Reizine, Florian; Le Marec, Sarah; Le Meur, Anthony; Consigny, Maëlys; Berteau, Florian; Bodenes, Laetitia; Geslain, Marie; McQuilten, Zoe; Le Niger, Catherine; Huntzinger, Julien; Seguin, Philippe; Thibert, Jean-Baptiste; Simon, David; Reignier, Jean; Egreteau, Pierre-Yves; Tadié, Jean-Marc; Huet, Olivier; Asfar, Pierre; Ehrmann, Stephan; Aubron, Cécile.
Afiliación
  • Reizine F; Maladies Infectieuses Et Réanimation Médicale, CHU de Rennes, Rennes, France.
  • Le Marec S; Service de Réanimation Polyvalente, CH de Vannes, Vannes, France.
  • Le Meur A; Service de Médecine Intensive Réanimation, Université de Bretagne Occidentale, Centre Hospitalo-Universitaire de Brest, Site La Cavale Blanche, Bvd Tanguy Prigent, 29609, Brest Cedex, France.
  • Consigny M; Service de Médecine Intensive Réanimation, CHU de Nantes, Nantes, France.
  • Berteau F; Service de Biostatistiques, CHU de Brest, Brest, France.
  • Bodenes L; Service de Réanimation Polyvalente, CH de Morlaix, Morlaix, France.
  • Geslain M; Service de Médecine Intensive Réanimation, Université de Bretagne Occidentale, Centre Hospitalo-Universitaire de Brest, Site La Cavale Blanche, Bvd Tanguy Prigent, 29609, Brest Cedex, France.
  • McQuilten Z; Département d'anesthésie-Réanimation, Université de Bretagne Occidentale, CHU de Brest, Brest, France.
  • Le Niger C; Australian and New Zealand Intensive Care Research Centre (ANZIC-RC), Monash University, Melbourne, Australia.
  • Huntzinger J; Unité d'hémovigilance, CHU de Brest, Brest, France.
  • Seguin P; Service de Réanimation Polyvalente, CH de Vannes, Vannes, France.
  • Thibert JB; Service de Réanimation Chirurgicale, CHU de Rennes, Rennes, France.
  • Simon D; Etablissement Français du Sang Bretagne, Rennes, France.
  • Reignier J; Service de Biostatistiques, CHU de Brest, Brest, France.
  • Egreteau PY; Service de Médecine Intensive Réanimation, CHU de Nantes, Nantes, France.
  • Tadié JM; Service de Réanimation Polyvalente, CH de Morlaix, Morlaix, France.
  • Huet O; Maladies Infectieuses Et Réanimation Médicale, CHU de Rennes, Rennes, France.
  • Asfar P; Département d'anesthésie-Réanimation, Université de Bretagne Occidentale, CHU de Brest, Brest, France.
  • Ehrmann S; Service de Médecine Intensive Réanimation, CHU d'Angers, Angers, France.
  • Aubron C; Médecine Intensive Réanimation, CHRU de Tours INSERM CIC 1415, CRICS-TriggerSEP F-CRIN Research Network, INSERM U1100, Université de Tours FR, Tours, France.
Crit Care ; 27(1): 373, 2023 09 27.
Article en En | MEDLINE | ID: mdl-37759268
ABSTRACT

BACKGROUND:

Response to prophylactic platelet transfusion is suspected to be inconsistent in critically ill patients questioning how to optimize transfusion practices.
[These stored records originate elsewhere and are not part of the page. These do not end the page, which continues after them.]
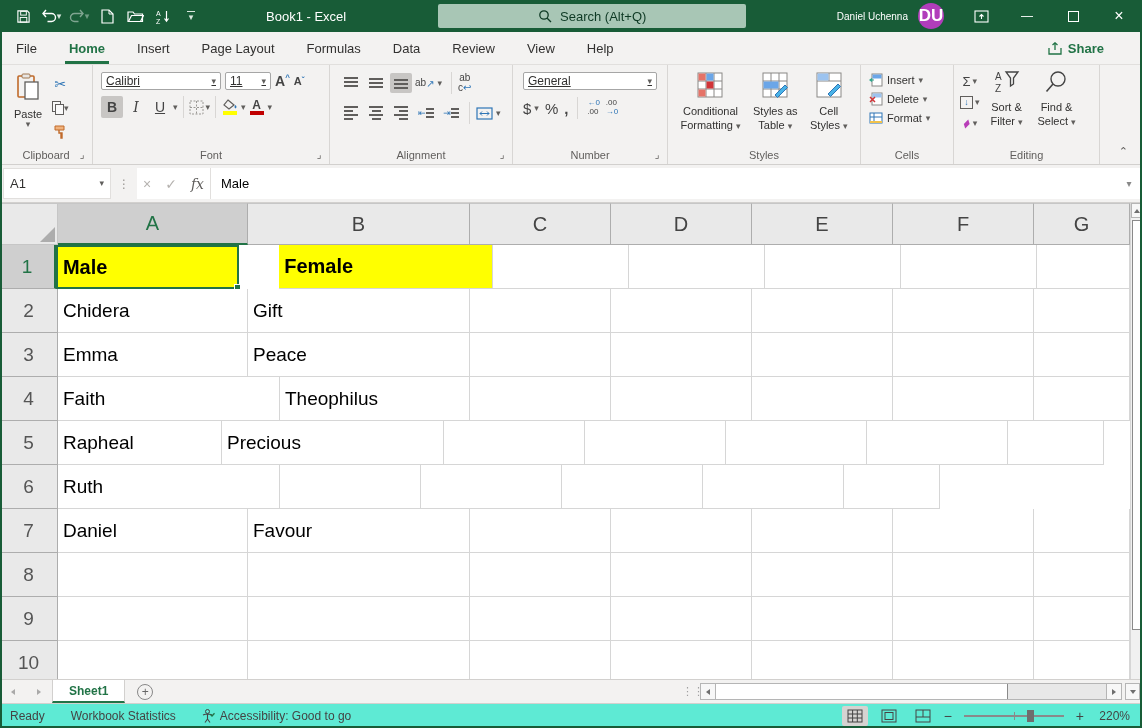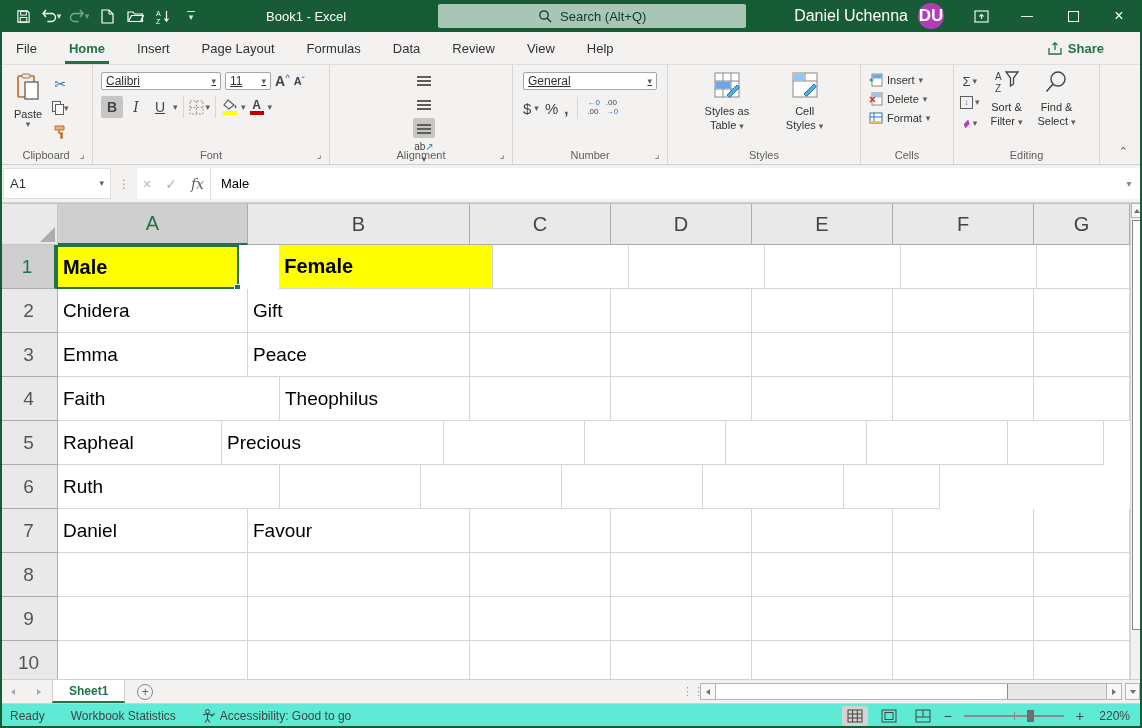--- a/index.html
+++ b/index.html
@@ -17,21 +17,21 @@
   .qat { display:flex; align-items:center; gap:2px; padding-left:10px; }
   .qbtn { height:26px; min-width:26px; display:flex; align-items:center; justify-content:center; color:#fff; }
   .qbtn svg { display:block; }
   .qbtn.dim { opacity:.45; }
   .chev { font-size:9px; color:#d9e8df; line-height:1; }
   .qat-custom { display:flex; flex-direction:column; align-items:center; }
   .qat-custom .bar { width:8px; height:1px; background:#d9e8df; margin-bottom:1px; }
   .title-text { flex:0 0 auto; margin-left:62px; font-size:13px; color:#fff; white-space:nowrap; }
   .searchbox { margin-left:92px; width:308px; height:24px; background:#a8c6b5; border-radius:2px; display:flex; align-items:center; justify-content:center; gap:8px; color:#0e3a24; font-size:13px; }
   .tb-right { margin-left:auto; display:flex; align-items:center; height:100%; }
-  .user-name { font-size:16px; margin-right:10px;text-align:right; }
+  .user-name { font-size:10px; margin-right:10px;text-align:right; }
   .avatar { width:26px; height:26px; border-radius:50%; background:#b13dbb; color:#fff; font-size:17px; font-weight:bold; display:flex; align-items:center; justify-content:center; margin-right:14px; }
   .winbtn { width:46px; height:32px; display:flex; align-items:center; justify-content:center; color:#fff; }
   .winbtn .maxbox { width:11px; height:11px; border:1px solid #fff; }
   .winbtn.close { font-size:16px; }
 
   
   .menubar { height:33px; background:#f3f2f1; display:flex; align-items:stretch; border-bottom:1px solid #e1dfdd; position:relative; }
   .mtab { padding:0 16px; display:flex; align-items:center; font-size:13px; color:#323130; position:relative; }
   .mtab.active { color:#217346; font-weight:bold; }
   .mtab.active::after { content:""; position:absolute; left:12px; right:12px; bottom:0; height:3px; background:#217346; }
@@ -65,21 +65,21 @@
   .fsz { display:inline-flex; align-items:flex-start; font-size:14px; font-weight:bold; color:#444; }
   .fsz sup { font-size:8px; color:#2e75b6; }
   .bbtn { width:22px; height:22px; font-size:14px; }
   .ubar { text-decoration:underline; }
   .colorbtn { display:flex; flex-direction:column; align-items:center; width:18px; }
   .colorbtn .bar { width:14px; height:4px; margin-top:1px; }
   .vsep-sm { width:1px; height:22px; background:#d8d6d4; margin:0 3px; }
 
   
   .g-align { width:183px; }
-  .arow { display:flex; gap:3px; padding:2px 4px 0 10px; align-items:center;flex-direction:column; }
+  .arow { display:flex; gap:3px; padding:2px 4px 0 10px; align-items:center; }
   .lines { display:inline-block; width:14px; }
   .lines i { display:block; height:2px; background:#605e5c; margin:2px 0; }
   .lines.l-left i:nth-child(2), .lines.l-left i:nth-child(4) { width:9px; }
   .lines.l-ctr i:nth-child(2), .lines.l-ctr i:nth-child(4) { width:9px; margin-left:2.5px; }
   .lines.l-right i:nth-child(2), .lines.l-right i:nth-child(4) { width:9px; margin-left:5px; }
   .abtn { width:22px; height:20px; }
   .tinytxt { font-size:10px; color:#444; line-height:1; }
 
   
   .g-num { width:155px; }
@@ -463,20 +463,34 @@
     <span class="dlg"></span>
   </div>
 
   <div class="rgroup g-styles">
     <div class="body">
       <span class="bigbtn">
         <span class="ic">
           <svg width="26" height="26" viewBox="0 0 26 26">
               <rect x="1" y="1" width="24" height="24" fill="#fff" stroke="#8a8886"></rect>
               <path d="M9 1 v24 M17 1 v24 M1 9 h24 M1 17 h24" stroke="#8a8886"></path>
+              <rect x="1.5" y="1.5" width="7" height="7" fill="#e57368"></rect>
+              <rect x="9.5" y="9.5" width="7" height="7" fill="#d13438"></rect>
+              <rect x="9.5" y="1.5" width="7" height="7" fill="#6ba6e8"></rect>
+              <rect x="1.5" y="17.5" width="7" height="7" fill="#e57368"></rect>
+            </svg>
+        </span>
+        <span>Conditional</span>
+        <span><span>Formatting</span> <span class="chev" style="color:#605e5c">▾</span></span>
+      </span>
+      <span class="bigbtn">
+        <span class="ic">
+          <svg width="26" height="26" viewBox="0 0 26 26">
+              <rect x="1" y="1" width="24" height="24" fill="#fff" stroke="#8a8886"></rect>
+              <path d="M9 1 v24 M17 1 v24 M1 9 h24 M1 17 h24" stroke="#8a8886"></path>
               <rect x="1.5" y="9.5" width="15" height="7" fill="#6ba6e8"></rect>
               <path d="M13 23 L23 13 l2.5 2.5 L15.5 25.5 z" fill="#49b3e8" stroke="#2e75b6"></path>
             </svg>
         </span>
         <span>Styles as</span>
         <span><span>Table</span> <span class="chev" style="color:#605e5c">▾</span></span>
       </span>
       <span class="bigbtn">
         <span class="ic">
           <svg width="26" height="26" viewBox="0 0 26 26">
This study aimed to describe prophylactic platelet transfusion response, to identify factors associated with a suboptimal response, to analyse the correlation between corrected count increment and platelet count increment and to determine the association between poor platelet transfusion response and clinical outcomes.

METHODS:

This prospective multicentre observational study recruited patients who received at least one prophylactic platelet transfusion in one of the nine participating intensive care units for a period up to 16 months. Poor platelet transfusion response was defined as a corrected count increment (CCI) that adjusts for platelet dose and body surface area, less than 7 at 18-24 h after platelet transfusion. Factors associated with poor platelet transfusion response were assessed in a mixed-effect model. Sensitivity analyses were conducted in patients with and without haematology malignancy and chemotherapy.

RESULTS:

Poor platelet transfusion response occurred in 349 of the 472 (73.9%) prophylactic platelet transfusions and in 141/181 (77.9%) patients. The mixed-effect model identified haemoglobin at ICU admission (odds ratio (OR) 0.79 [95% confidence interval (CI) 0.7-0.89]) and body mass index (BMI) (OR 0.93 [0.89-0.98]) being positively and independently associated with platelet transfusion response, while a haematological malignancy (OR 1.93 [1.09-3.43]), sepsis as primary ICU admission diagnosis (OR 2.81 [1.57-5.03]), SOFA score (OR 1.10 [1.03; 1.17]) and maximum storage duration of platelet (OR 1.24 [1.02-1.52]) were independently associated with a suboptimal platelet increment. Clinical outcomes did not differ between groups, nor the requirement for red blood cells. Poor platelet transfusion response was found in 93.5% of patients with haematology malignancy and chemotherapy.

CONCLUSIONS:

In this study of critically ill patients, of whom more than half had bone marrow failure, almost three quarters of prophylactic platelet transfusions led to suboptimal platelet increment measured 18 to 24 h following platelet transfusion. Platelet storage duration was the only factor associated with poor platelet response that may be accessible to intervention. Trial registration in October 2017 ClinicalTrials.gov NCT03325140.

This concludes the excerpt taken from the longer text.